Stockinger, H, et al., (2018). Plan for collation of metrics and quality data at the ELIXIR Hub.

Why is there a choice between providing Web Analytics and Log Analytics for Usage data?

In order to evaluate each applicant biodata resource it is necessary to ascertain the scale of usage of each biodata resource. The GBC does not wish to cause unnecessary work for any biodata resource to provide this data. Some biodata resources operate in institutes or other settings which routinely gather usage data as part of their regular operations, either using web analytic or log analytic approaches, and therefore we accept either set of data for this purpose. We recognise that the technical differences between these approaches make it challenging to compare between different methodologies, but so long as the biodata resource presents data across the three years requested using the same approach for each year, then an understanding can be reached within the constraints of the technology used.

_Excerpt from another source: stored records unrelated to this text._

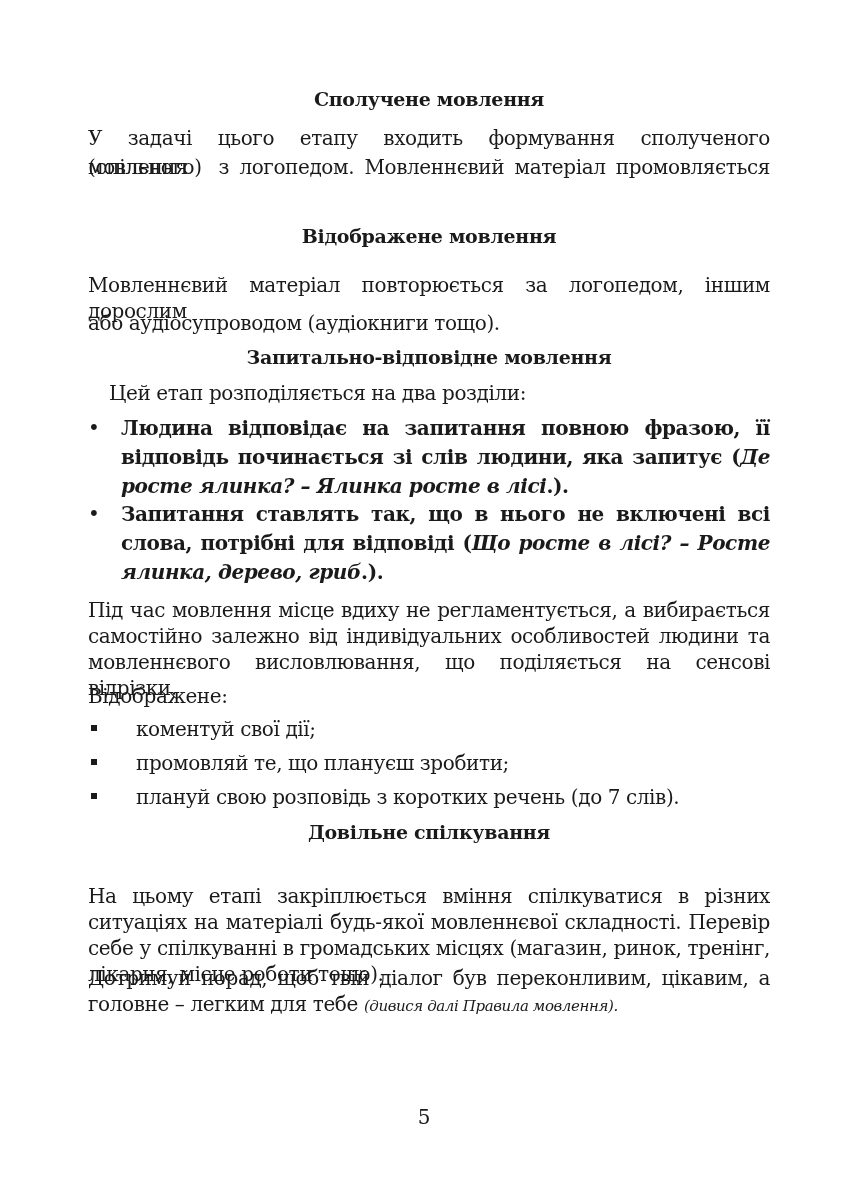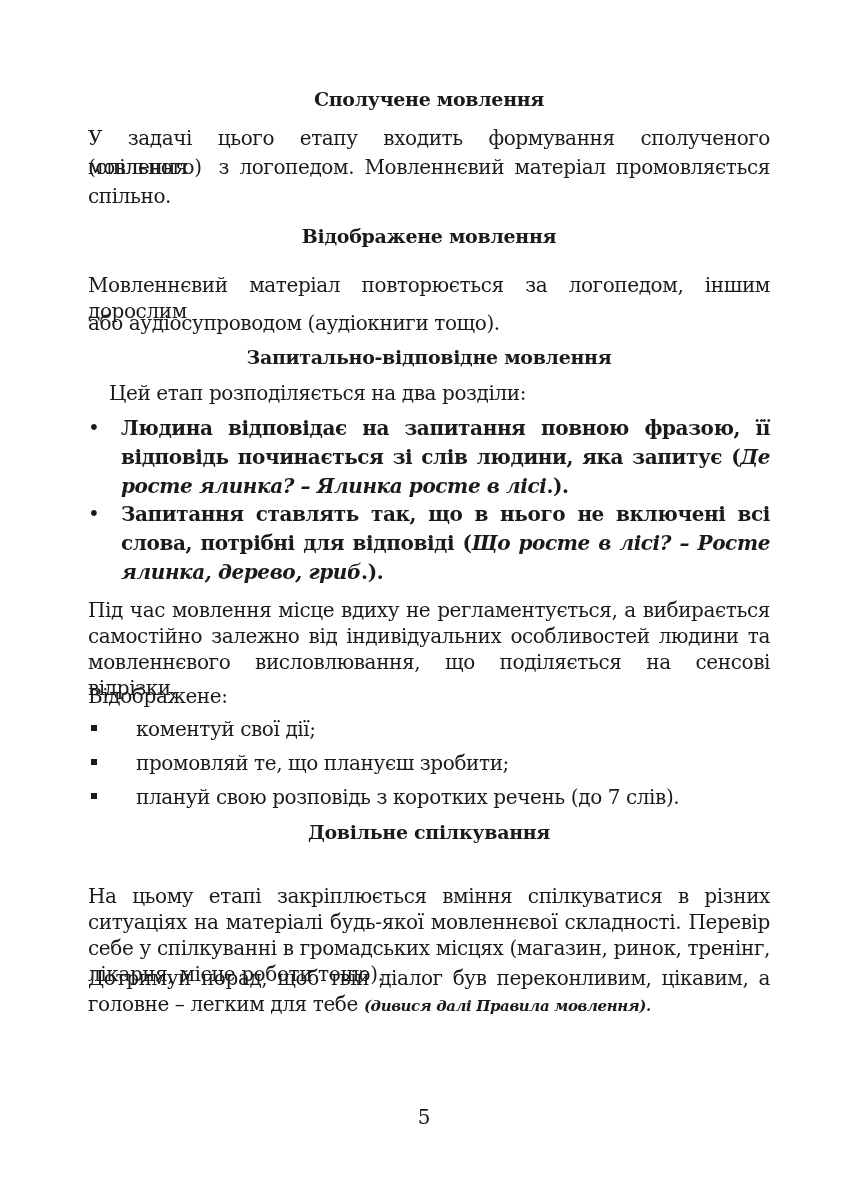--- a/index.html
+++ b/index.html
@@ -13,21 +13,21 @@
       position: absolute; left: 88px; width: 682px; text-align: center;
       font-weight: bold; font-size: 19px; line-height: 24px; letter-spacing: -0.3px;
     }
     .p {
       position: absolute; left: 88px; width: 682px;
       font-size: 20px; line-height: 29px; text-align: justify; letter-spacing: -0.4px;
     }
     .p.tight { line-height: 26px; }
     .p.last { text-align-last: left; }
     em { font-style: italic; }
-    .small-ital { font-style: italic; font-size: 15px; font-weight: bold; }
+    .small-ital { font-style: italic; font-size: 15px; }
     .bullet-row { position: absolute; left: 88px; width: 682px; }
     .bullet {
       position: absolute; left: 0; top: 0; width: 20px; font-size: 20px; line-height: 29px;
     }
     .bullet-text {
       position: absolute; left: 33px; width: 649px;
       font-size: 20px; line-height: 29px; text-align: justify; text-align-last: left; letter-spacing: -0.4px; font-weight: bold;
     }
     .sq {
       position: absolute; left: 3px; width: 6px; height: 6px; background: #1a1a1a;
@@ -42,21 +42,20 @@
     }
   </style>
 </head>
 <body>
 
 <div class="page">
 
   <div class="h" style="top:87px;">Сполучене мовлення</div>
   <div class="p" style="top:124px; text-align-last: justify;">У задачі цього етапу входить формування сполученого (спільного)</div>
   <div class="p" style="top:153px; text-align-last: justify; white-space: pre;">мовлення   з логопедом. Мовленнєвий матеріал промовляється</div>
-  <div class="p" style="top:182px;">спільно.</div>
 
   <div class="h" style="top:224px;">Відображене мовлення</div>
   <div class="p tight" style="top:272px;">Мовленнєвий матеріал повторюється за логопедом, іншим дорослим</div>
   <div class="p tight" style="top:310px;">або аудіосупроводом (аудіокниги тощо).</div>
 
   <div class="h" style="top:345px;">Запитально-відповідне мовлення</div>
   <div class="p tight" style="top:380px; left:109px; width:660px;">Цей етап розподіляється на два розділи:</div>
 
   <div class="bullet-row" style="top:414px;">
     <span class="bullet">•</span>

Why do so many Tables in Indicator 2 mention Unique IP addresses?
The “Unique IP addresses” indicator is used as a proxy for the number of individuals accessing the web site. It is not possible to accurately measure the number of individuals accessing without requiring a specific login, which is not a situation that applies for open data resources, and even then that measure is imperfect. Unique IP addresses is itself an imperfect estimate for a variety of reasons including that almost all users have multiple IP addresses because they use multiple devices to access the data resources and/or because of dynamic IP addressing. Conversely, multiple users may appear to have the same IP address if the institution within which they work configures its system to show only one or a few IP addresses to the outside world.
Why do you ask for user data in terms of geographic distribution in Indicator 2?
This quantitative data can be derived from the Unique IP addresses data, and is necessary to assess the degree to which the biodata resource is used globally. Applicants should take care that data is given at the country level only, as mappings given at a finer level of resolution may breach local data protection regulations.